Make this cake the day before as you’ll need to freeze it to be able to take the cake from the silicon form. Always make sure you get best quality cashews, honey and particularly rose water to get the best results. If you don’t have a silicon cake
Yield:Makes a 21cm (8”) cake.
Level:Hard but worth it!
- 2 ½ cups ground almonds
- 2 heaped tbsp creamed honey (the solid kind, raw if you can get it)
- 2 overflowing tbsp almond butter (can be quite runny)
- 3 tbsp cacao powder (100% and raw if you can get it)
- Seeds from 1 vanilla pod
- 1 pinch Himalayan or unprocessed sea salt
- 100g dates (dry and pitted)
- 3 tbsp lemon juice
- 150ml spring water
- 150ml maple syrup
- 5 tbsp cacao powder (100% and raw if you can get it)
- 2 whole vanilla pods
- 5 tbsp/200g coconut oil (raw, unrefined)
- 3 overflowing tbsp almond butter (can be quite runny)
- 1 cup frozen raspberries
- 300ml rosewater
- 2 cups cashews (soaked in the rosewater over night)
- 1 tbsp mild raw honey
- 3-5 drops rose essential oil (best quality)
Salted Caramel Sauce
- 100g dates (dry, pitted)
- 200ml spring water
- 100ml maple syrup
- 1 tbsp lemon juice
- 1/2 tsp Himalayan or unprocessed sea salt
- 1 cup cashews (soaked)
- 1 handful rose petals (dry)
- Yellow bee pollen
- 16 fresh mint leaves
- Soak the cashews in spring water, and those for the rose cream in rose water, ideally overnight, but at least 4-5 hours.
- Biscuit base: Mix the dry ingredients (ground almonds, cacao powder, vanilla seed, salt) in a bowl.Add almond butter and honey and thoroughly knead these into the dry ingredients. You will end up with a dough the consistency of short bread. Allow it to be just a little crumbly, i.e not too moist. If it is too moist, add ground almonds, similar to how you add flour when making dough. Press the dough into the cake tin for a base approx ½ cm thick. You will have some left over for decoration.
- Nutella ganache: Blend together until smooth the dates, lemon juice, spring water, maple syrup, cacao powder and vanilla pods. Start on low speed and then gently move up to the highest. The smoother you get this mix, the more luxurious the texture. If your coconut oil is very hard, you will need to soften it in a warm place first, or cheat, and melt it gently over a bain marie. Add coconut oil and almond butter and blend on highest speed until everything is velvety smooth and thoroughly blended. Your mixture may warm up a little during the process. This is ok, just don’t let it get too hot.
- Take the your cake form out of the freezer and pour all of the nutella ganache into the tin.
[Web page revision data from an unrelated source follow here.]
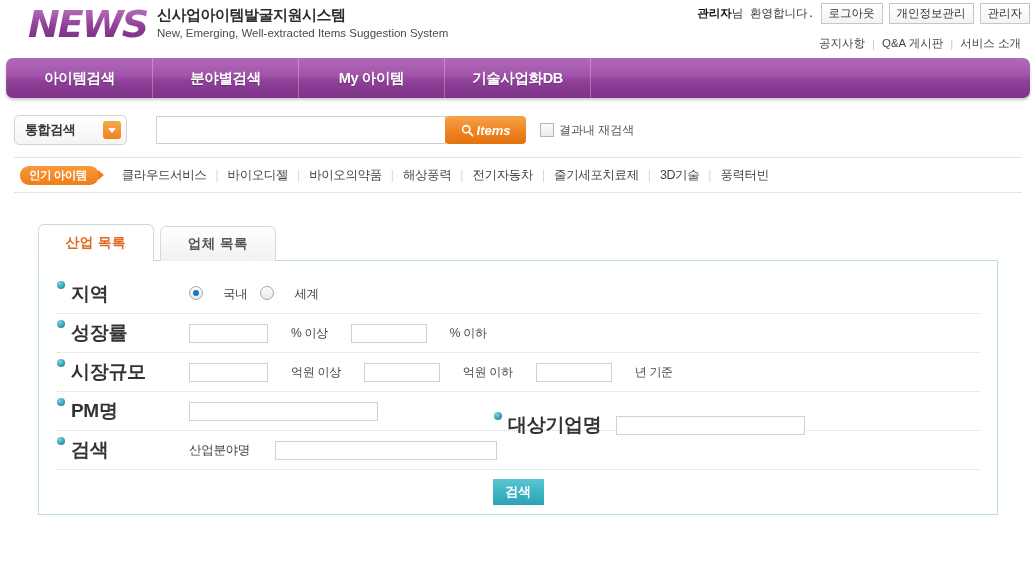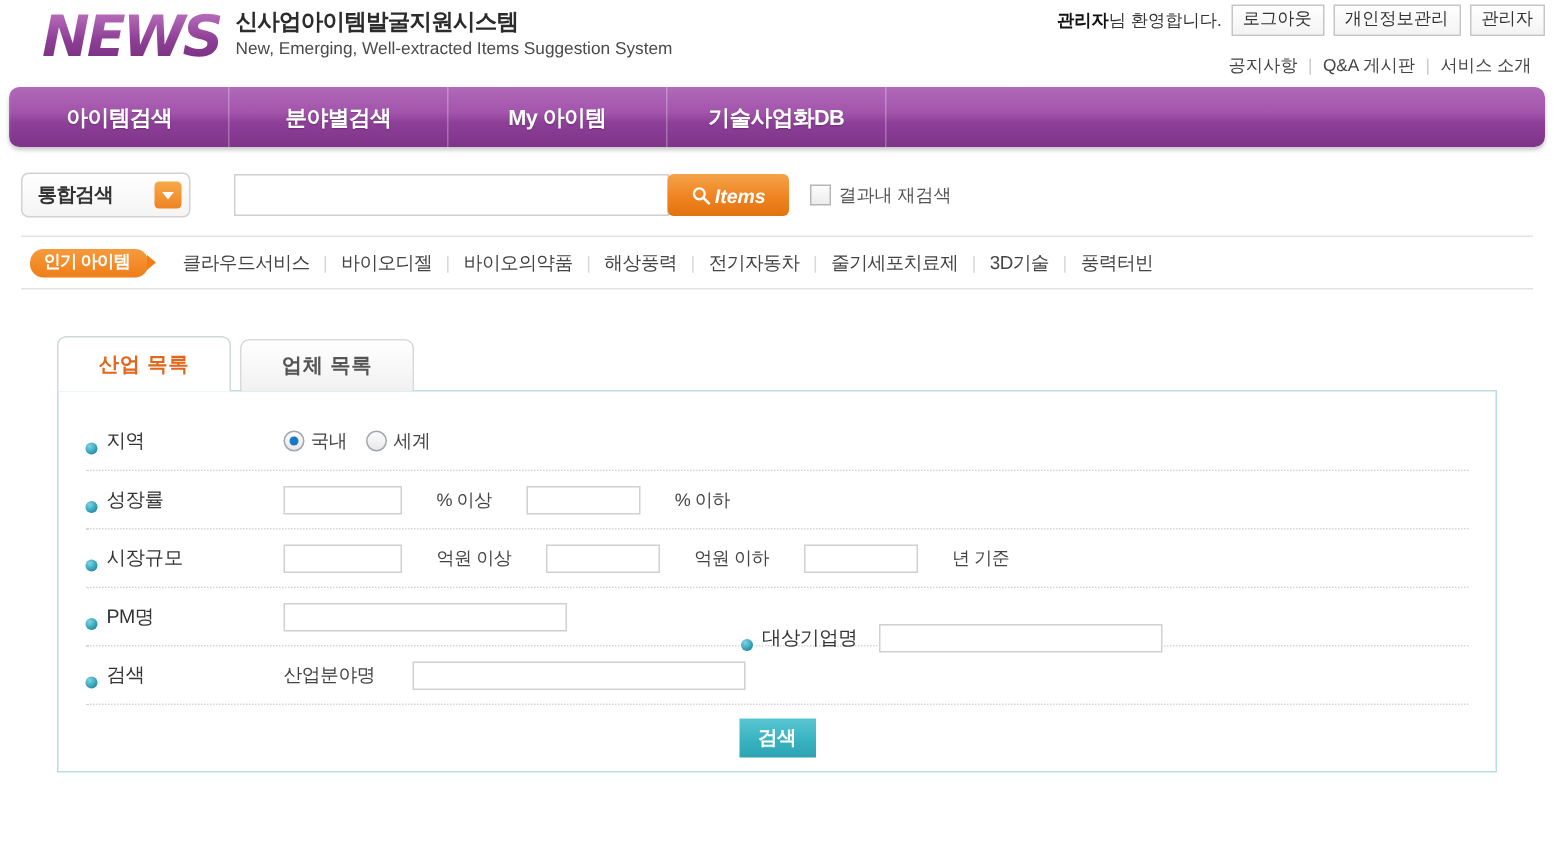--- a/index.html
+++ b/index.html
@@ -65,20 +65,21 @@
     position: absolute;
     right: 6px;
     top: 3px;
     display: flex;
     align-items: center;
     gap: 6px;
   }
   .welcome {
     font-size: 11.5px;
     color: #333;
+    font-family: Liberation Mono, monospace;
   }
   .welcome b { color: #111; }
   .util-btn {
     display: inline-block;
     border: 1px solid #c6c6c6;
     background: linear-gradient(180deg, #ffffff 0%, #f3f3f3 100%);
     color: #333;
     font-size: 11.5px;
     padding: 2px 7px 3px;
     line-height: 14px;
@@ -327,24 +328,24 @@
     display: flex;
     align-items: center;
     height: 38px;
     border-bottom: 1px dotted #d5d5d5;
     position: relative;
   }
   .frow:last-of-type { border-bottom: 1px dotted #d5d5d5; }
   .flabel {
     width: 132px;
     display: flex;
-    align-items: flex-end;
+    align-items: flex-start;
     gap: 6px;
-    font-size: 13px;
-    font-weight: normal;
+    font-size: 19px;
+    font-weight: bold;
     color: #333;
     letter-spacing: -0.3px;
     flex-shrink: 0;
   }
   .bullet {
     display: inline-block;
     width: 8px; height: 8px;
     border-radius: 50%;
     background: radial-gradient(circle at 35% 30%, #7fd4e2 0%, #2f9fb5 60%, #1b6f84 100%);
     box-shadow: 0 0 0 1px rgba(255,255,255,0.6);
@@ -380,22 +381,21 @@
     white-space: nowrap;
     letter-spacing: -0.3px;
   }
   .radio-wrap {
     display: flex;
     align-items: center;
     gap: 13px;
   }
   .radio-opt {
     display: flex;
-    align-items: center;
-    gap: 4px;
+    gap: 20px;
     font-size: 12.5px;
     color: #444;
     cursor: pointer;
     letter-spacing: -0.3px;
   }
   .radio {
     width: 12px; height: 12px;
     border-radius: 50%;
     border: 1px solid #9fa7ad;
     background: linear-gradient(180deg,#fdfdfd,#e8e8e8);

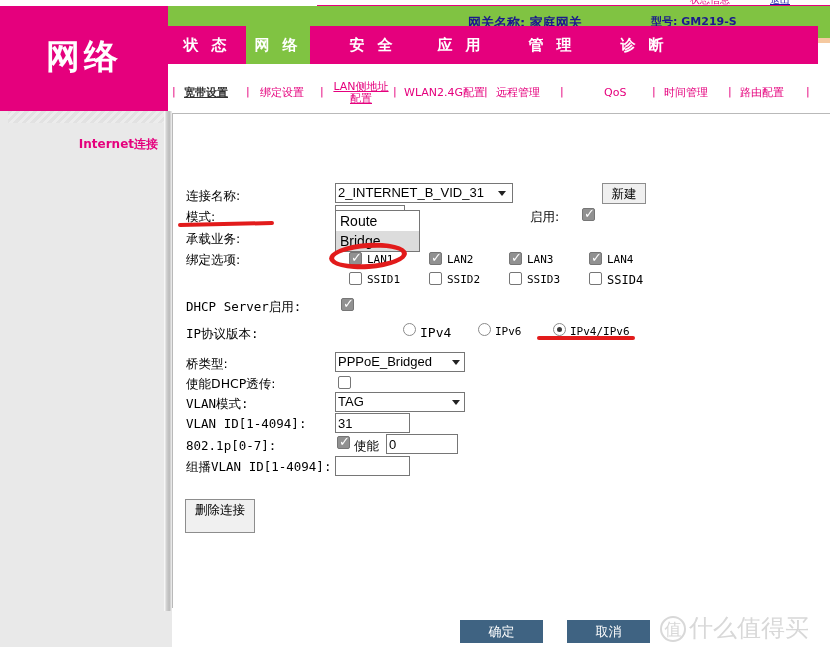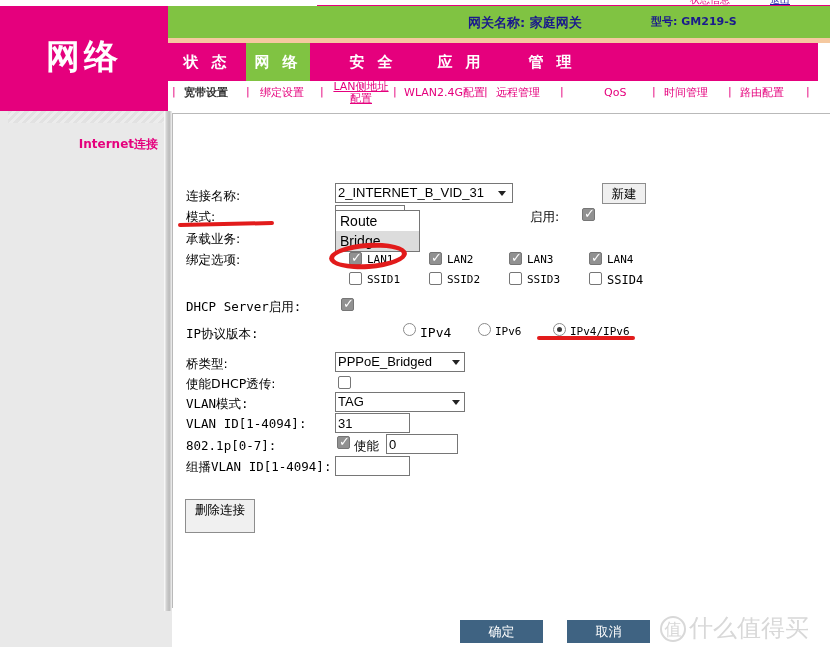--- a/index.html
+++ b/index.html
@@ -57,21 +57,21 @@
   .ghead .gval { color:#1a1a8c; }
 
   
   .tanstrip {
     position:absolute; left:168px; top:38px; width:662px; height:5px;
     background:#f5c9a0;
   }
 
   
   .mainnav {
-    position:absolute; left:168px; top:43px; width:650px; height:38px;
+    position:absolute; left:168px; top:26px; width:650px; height:38px;
     background:#e5007d;
   }
   .mainnav .navitem {
     position:absolute; top:0; height:38px;
     line-height:38px; text-align:center;
     color:#ffffff; font-size:15px; font-weight:700; letter-spacing:4px;
     font-family:"DejaVu Serif","Liberation Serif", serif;
     cursor:pointer;
   }
   .mainnav .navitem.active { background:#80c342; }
@@ -81,21 +81,21 @@
   .subnav {
     position:absolute; left:168px; top:81px; width:662px; height:30px;
     background:#ffffff;
   }
   .subnav .si {
     position:absolute; top:4px;
     font-size:11px; color:#e5007d; white-space:nowrap;
     font-family:"DejaVu Sans", sans-serif; cursor:pointer;
     line-height:12px;
   }
-  .subnav .si.active { color:#333333; font-weight:700; }
+  .subnav .si.active { color:#333333; font-weight:700;text-decoration:underline; }
   .subnav .si.two { text-align:center; }
   .subnav .sep {
     position:absolute; top:4px; font-size:11px; color:#e5007d;
     font-family:"DejaVu Sans", sans-serif;
   }
 
   
   .sidebar {
     position:absolute; left:0; top:111px; width:172px; height:536px;
     background:#e9e9e9;
@@ -244,20 +244,21 @@
     </div>
   </div>
   <div class="tanstrip"></div>
 
   <div class="mainnav">
     <div class="navitem" style="left:0px;width:78px;">状 态</div>
     <div class="navitem active" style="left:78px;width:64px;">网 络</div>
     <div class="navitem" style="left:162px;width:86px;">安 全</div>
     <div class="navitem" style="left:248px;width:90px;">应 用</div>
     <div class="navitem" style="left:338px;width:92px;">管 理</div>
+    <div class="navitem" style="left:430px;width:92px;">诊 断</div>
   </div>
   <div class="navpad"></div>
 
   <div class="subnav">
     <span class="sep" style="left:4px;">|</span>
     <span class="si active" style="left:16px;top:6px;">宽带设置</span>
     <span class="sep" style="left:78px;">|</span>
     <span class="si" style="left:92px;top:6px;">绑定设置</span>
     <span class="sep" style="left:152px;">|</span>
     <span class="si two" style="left:162px;top:0px;width:62px;white-space:normal;text-decoration:underline;">LAN侧地址配置</span>

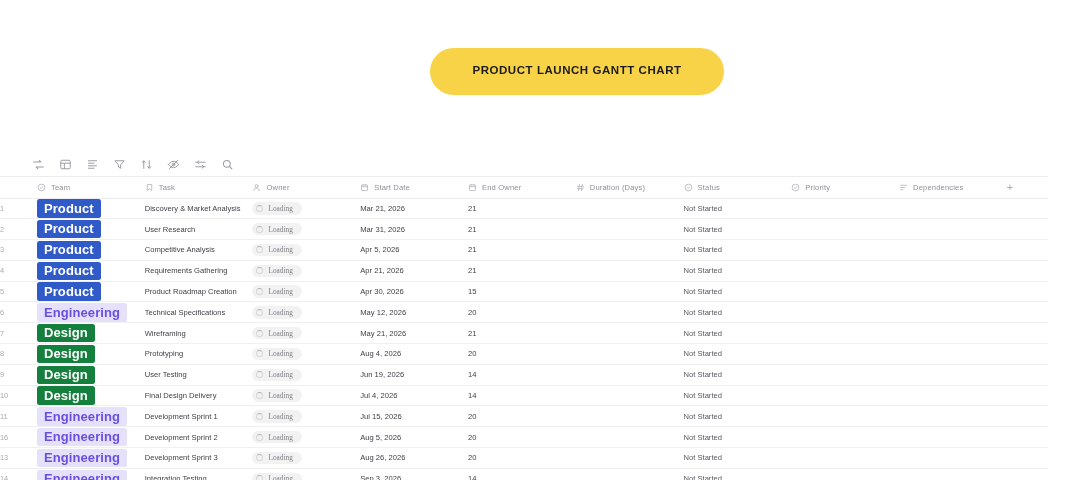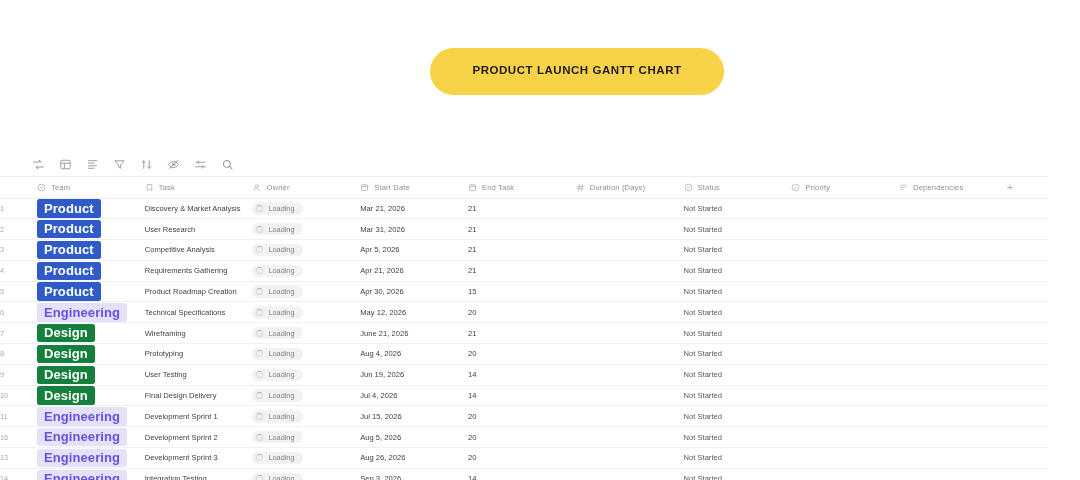--- a/index.html
+++ b/index.html
@@ -153,20 +153,21 @@
 
   .loading-pill {
     display: inline-flex;
     gap: 5px;
     background: #f2f2f3;
     border-radius: 9px;
     padding: 2.5px 9px 2.5px 4px;
     font-size: 7.3px;
     color: #7d7f86;
     line-height: 1;
+    font-family: Liberation Serif, serif;
   }
   .spinner {
     width: 7px;
     height: 7px;
     border-radius: 50%;
     border: 1.1px solid #d7d8da;
     border-top-color: #b4b6ba;
     flex: 0 0 auto;
   }
 
@@ -290,21 +291,21 @@
           </th>
 
           <th class="col-end">
             <div class="hcell">
               <span class="hicon">
                 <svg viewBox="0 0 16 16" width="9" height="9" fill="none" stroke="currentColor" stroke-width="1.3" stroke-linejoin="round">
                   <rect x="2.6" y="3.4" width="10.8" height="10" rx="1.3"></rect>
                     <path d="M2.6 6.6h10.8M5.6 2.2v2.4M10.4 2.2v2.4"></path>
                 </svg>
               </span>
-              <span>End Task</span>
+              <span>End Owner</span>
             </div>
           </th>
 
           <th class="col-dur">
             <div class="hcell">
               <span class="hicon">
                 <svg viewBox="0 0 16 16" width="9" height="9" fill="none" stroke="currentColor" stroke-width="1.3" stroke-linecap="round">
                   <path d="M6 2.6L4.6 13.4M11.4 2.6L10 13.4M2.8 6h10.4M2.2 10h10.4"></path>
                 </svg>
               </span>
@@ -450,21 +451,21 @@
             <td class="col-add"></td>
           </tr>
           <tr>
             <td class="col-num">7</td>
             <td class="col-team"><span class="badge design">Design</span></td>
             <td class="col-task" style="white-space: nowrap;">Wireframing</td>
             <td class="col-owner"><span class="loading-pill">
                 <span class="spinner"></span>
                 <span>Loading</span>
               </span></td>
-            <td class="col-start" style="white-space: nowrap;">June 21, 2026</td>
+            <td class="col-start" style="white-space: nowrap;">May 21, 2026</td>
             <td class="col-end"><span class="dur-val">21</span></td>
             <td class="col-dur"></td>
             <td class="col-status" style="text-align: left;"><span class="status-val">Not Started</span></td>
             <td class="col-prio"></td>
             <td class="col-dep"></td>
             <td class="col-add"></td>
           </tr>
           <tr>
             <td class="col-num">8</td>
             <td class="col-team"><span class="badge design">Design</span></td>

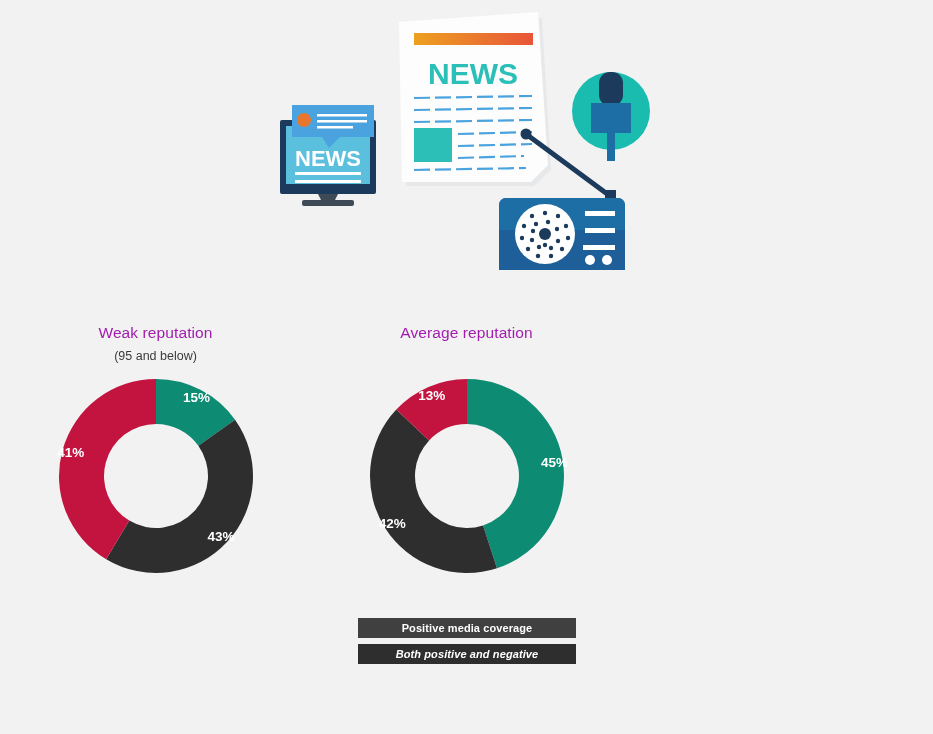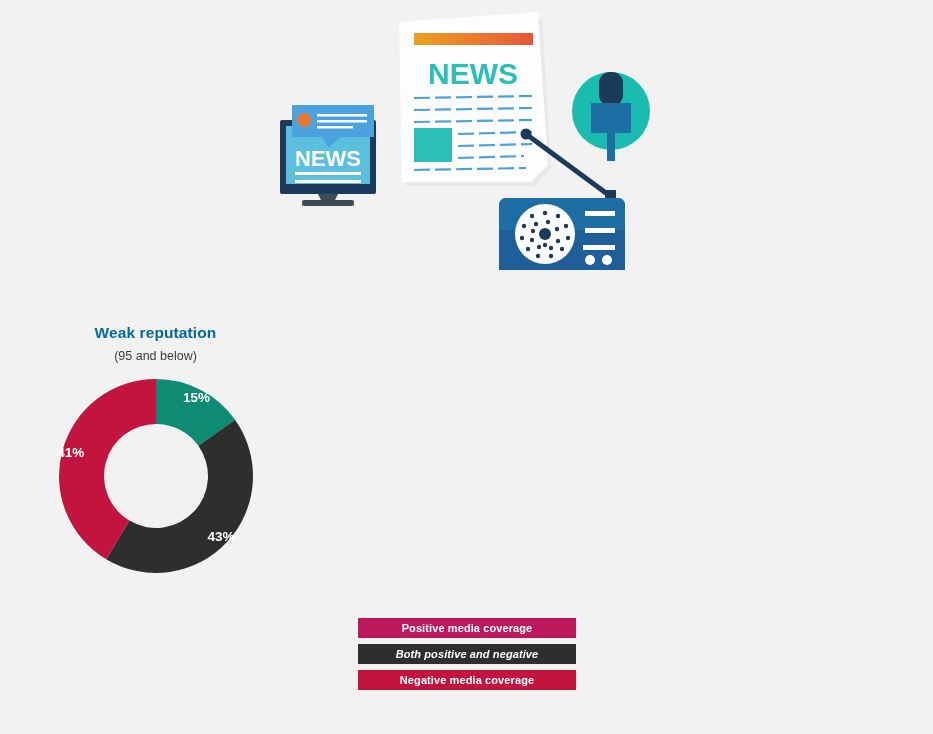--- a/index.html
+++ b/index.html
@@ -35,22 +35,22 @@
   }
   .chart-block {
     width: 311px;
     position: relative;
     display: flex;
     flex-direction: column;
     align-items: center;
   }
   .chart-title {
     font-size: 15.5px;
-    font-weight: bold;
-    color: #0369a1;
+    font-weight: normal;
+    color: #a21caf;
     letter-spacing: .1px;
     margin-top: 14px;
     text-align: left;
   }
   .chart-subtitle {
     font-size: 12.5px;
     color: #3b3b3b;
     margin-top: 7px;
     text-align: center;
     min-height: 15px;
@@ -191,27 +191,38 @@
           <path d="M 100 3 A 97 97 0 0 1 179.01386734888257 43.734479771593776 L 142.35794950661744 69.8370407022977 A 52 52 0 0 0 100 48 Z" fill="#0d8c73"></path>
           <text x="140.55304717287584" y="26.338062794039274" text-anchor="middle" fill="#ffffff" font-size="13.5" font-weight="bold" font-family="Liberation Sans, sans-serif">15%</text>
           <path d="M 179.01386734888257 43.734479771593776 A 97 97 0 0 1 50.173293017379535 183.22439108379274 L 73.28877563818284 144.6151374882188 A 52 52 0 0 0 142.35794950661744 69.8370407022977 Z" fill="#2e2e2e"></path>
           <text x="165.01136621619167" y="165.04808292280623" text-anchor="middle" fill="#ffffff" font-size="13.5" font-weight="bold" font-family="Liberation Sans, sans-serif">43%</text>
           <path d="M 50.173293017379535 183.22439108379274 A 97 97 0 0 1 99.99999999999999 3 L 99.99999999999999 48 A 52 52 0 0 0 73.28877563818284 144.6151374882188 Z" fill="#c2143f"></path>
           <text x="14.699968967445145" y="81.41706748843185" text-anchor="middle" fill="#ffffff" font-size="13.5" font-weight="bold" font-family="Liberation Sans, sans-serif">41%</text>
         </svg>
     </div>
   </div>
 
+  <div class="chart-block">
+    <div class="chart-title">Average reputation</div>
+    <div class="chart-subtitle"></div>
+    <div class="donut-wrap">
+      <svg class="donut-svg" width="200" height="200" viewBox="0 0 200 200">
+          <path d="M 100 3 A 97 97 0 0 1 129.9746484543699 192.25248208062987 L 116.06888370749726 149.454938847348 A 52 52 0 0 0 100 48 Z" fill="#0d8c73"></path>
+          <text x="187.4104181426697" y="91.15554984393957" text-anchor="middle" fill="#ffffff" font-size="13.5" font-weight="bold" font-family="Liberation Sans, sans-serif">45%</text>
+          <path d="M 129.9746484543699 192.25248208062987 A 97 97 0 0 1 29.29004314012306 33.598930724917224 L 62.093631374086584 64.4035504917082 A 52 52 0 0 0 116.06888370749726 149.454938847348 Z" fill="#2e2e2e"></path>
+          <text x="25.27697859307166" y="152.42067135564122" text-anchor="middle" fill="#ffffff" font-size="13.5" font-weight="bold" font-family="Liberation Sans, sans-serif">42%</text>
+          <path d="M 29.29004314012306 33.598930724917224 A 97 97 0 0 1 99.99999999999999 3 L 99.99999999999999 48 A 52 52 0 0 0 62.093631374086584 64.4035504917082 Z" fill="#c2143f"></path>
+          <text x="64.85241167882188" y="23.778715626967696" text-anchor="middle" fill="#ffffff" font-size="13.5" font-weight="bold" font-family="Liberation Sans, sans-serif">13%</text>
+        </svg>
+    </div>
+  </div>
 
 
 </div>
 
 <div id="legend">
-  <div class="legend-item" style="background: #be185d; text-align: center;">
+  <div class="legend-item" style="background: #404040; text-align: center;">
     <span class="legend-label">Positive media coverage</span>
   </div>
   <div class="legend-item" style="background: rgb(46, 46, 46); font-style: italic;">
     <span class="legend-label">Both positive and negative</span>
   </div>
-  <div class="legend-item" style="background: rgb(194, 20, 63);">
-    <span class="legend-label">Negative media coverage</span>
-  </div>
 </div>
 
 </body></html>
- Evenly pour the frozen raspberries over the top and then press them into the ganache, sinking them out of sight.
- Crumble the remaining biscuit dough evenly over the top.
- Place the cake back into the freezer whilst you make the rose cream.
- Rose cream: Place all ingredients in the blender and blend until very smooth. Ideally, you won’t need to use any additional water, but if your blender is struggling, then add a little rose water at the time to assist the smooth blending. Please this cream in a closed container in the fridge. It will become more solid, the consistency of clotted cream. We will make shapes to place on the cake just before serving the next day.
- The following day, Take the cake out of the freezer and peel off the silicon form. Place it on a cake tray (ideally flat, so it will be easier to cut). Then make the salted caramel sauce.
- Salted caramel sauce: Place all ingredients, except the cashews, into the blender and blend until very smooth. Again, avoid overheating. Then add the cashews and blend again, on highest speed, until the cashews are fully smoothed, no grainy bits left. The sauce may be a little warm by now, but this is ok, just avoid overheating. Place it into a pouring dish.
- Pour, with as much flair as you can muster, a flow-y pattern all across the cake. Let it splash over the sides, make a bit of a mess. Enjoy the process.
- Sprinkle rose petals and yellow bee pollen over the top. NB: The frozen cake will solidify the salted caramel very quickly
- After 2 or so hours at room temperature, the cake will still be very cold, but soft enough to cut into slices (I suggest 16, this cake is very rich). After another couple of hours, the slices will have soften and will be good to eat.
- Use two teaspoons to place a generous dollop of rose cream onto each slice, drizzle some more of the salted caramel on each plate. If you have fresh mint, place a leaf on each slice.